UPDATE – With companies flocking to cloud services such as Amazon Simple Storage Service (S3) to store and serve static content on the cheap, naturally they’re making simple mistakes in doing so—and naturally, a savvy attacker is able to cash in.
Researchers at Rapid7 today released data from a project looking at the availability and security of files and other objects on Amazon S3. Businesses, generally small businesses, for example can store anything from backups to log files, static website images, and documents inside logical containers known as buckets. By default, the buckets are set to private, meaning that only certain users may list or download the objects stored in the bucket. Both the objects and the bucket can be password-protected. Public buckets, on the other hand, allow any user to view the contents. A company could also store private files inside a public bucket.
As it turns out, most users leave the default private setting. But Rapid7 security researcher Will Vandevanter, using information from HD Moore’s Critical.IO Project, the Bing Search API and a list of Fortune 1000 company names, found 12,328 buckets belonging to enterprises, and 1,951 of those had been reset to public exposing more than 126 billion files.
Rapid7 and Metasploit engineering manager Tod Beardsley told Threatpost that the switch from private to public can likely be traced to third parties.
“Companies will set something up on S3 where a contractor or another third party get access and it doesn’t get changed back [to private],” Beardsley said. “The problem is mostly likely these third parties. Someone has to go out of their way to change it.”
Vandevanter examined a random sample of 40,000 publicly visible files and found reams of data an attacker could use to break into a corporate network or sell on the underground.
“It should be emphasized that a public bucket is not a risk created by Amazon but rather a misconfiguration caused by the owner of the bucket,” he said. “And although a file might be listed in a bucket it does not necessarily mean that it can be downloaded. Buckets and objects have their own access control lists (ACLs).”
Among the 40,000 files, researchers found more than 28,000 PHP source files, some with database credentials and API keys, as well as thousands of CSV files storing personal contact information. Also in the files were sales records, click-through rates, video game source code, text documents—many marked personal or confidential—and more than 20,000 images.
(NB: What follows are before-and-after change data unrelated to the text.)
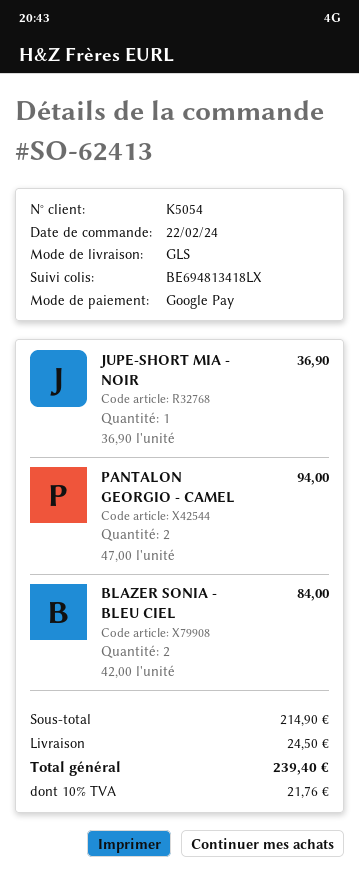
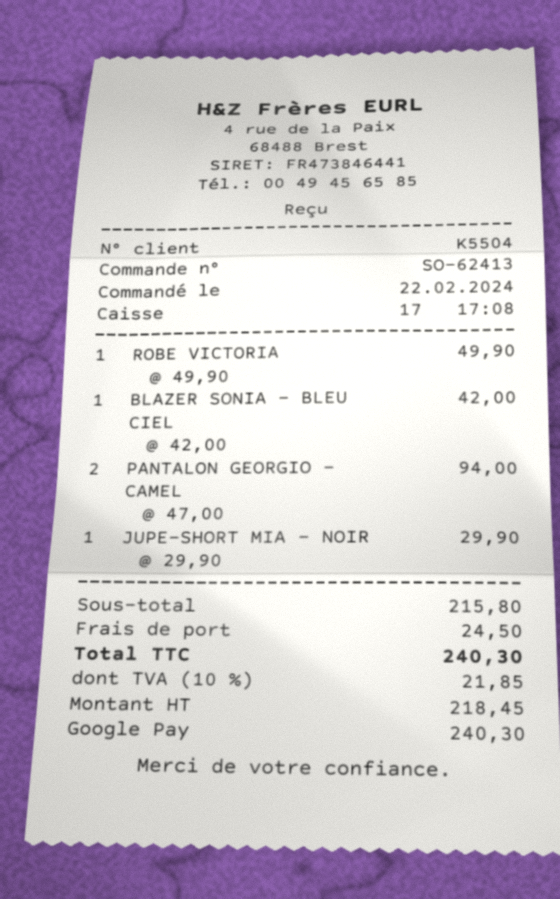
customer number: K5054 -> K5504
JUPE-SHORT MIA - NOIR: 1 x 36.90 = 36.90 -> 1 x 29.90 = 29.90
BLAZER SONIA - BLEU CIEL: 2 x 42.00 = 84.00 -> 1 x 42.00 = 42.00
ROBE VICTORIA: none -> 1 x 49.90 = 49.90
subtotal: 214.90 -> 215.80
tax: 10% = 21.76 -> 10% = 21.85
total: 239.40 -> 240.30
“Much of the data could be used to stage a network attack, compromise users’ accounts, or to sell on the black market. Although more subtle, one of the other concerns was the number of publicly available log files,” Vandevanter said.
In addition to the Critical.IO Project data, researchers also used a free tool developed almost two years ago by Robin Wood, a longtime open source developer, penetration tester and Metasploit contributor. Wood’s Bucket Finder tool runs off a wordlist of common names likely to be used as bucket labels, and then checks public buckets to determine if directory indexing is enabled, and then checks those files as to whether they’re public.
“The biggest eye-opener was the percentage of public buckets that were found,” Beardsley said. “When you Google Dork something like this, you expect two pages of hits, 60 or so. To see thousands was surprising.”
Beardsley speculated that some of the businesses that left the buckets open were practicing security by obscurity, and not counting on the fact that the intuitive URLs used by the buckets (s3[.]amazonaws[.]com/[bucket name]) were guessable.
In 2011, Wood did a similar analysis on a smaller sample of 2,268 names, finding 131 public buckets and 9,683 public files within those—most of them image files.
Rapid7 also said it is possible to use Google cache searches and WayBackMachine to find private buckets that were once public.
Rapid7 recommends companies check buckets they own and examine the exposure of its contents and how the buckets and files therein are protected. They also recommend following Amazon’s best practices guides for data protection.
This article was updated to include comments from Rapid7 and to clarify throughout.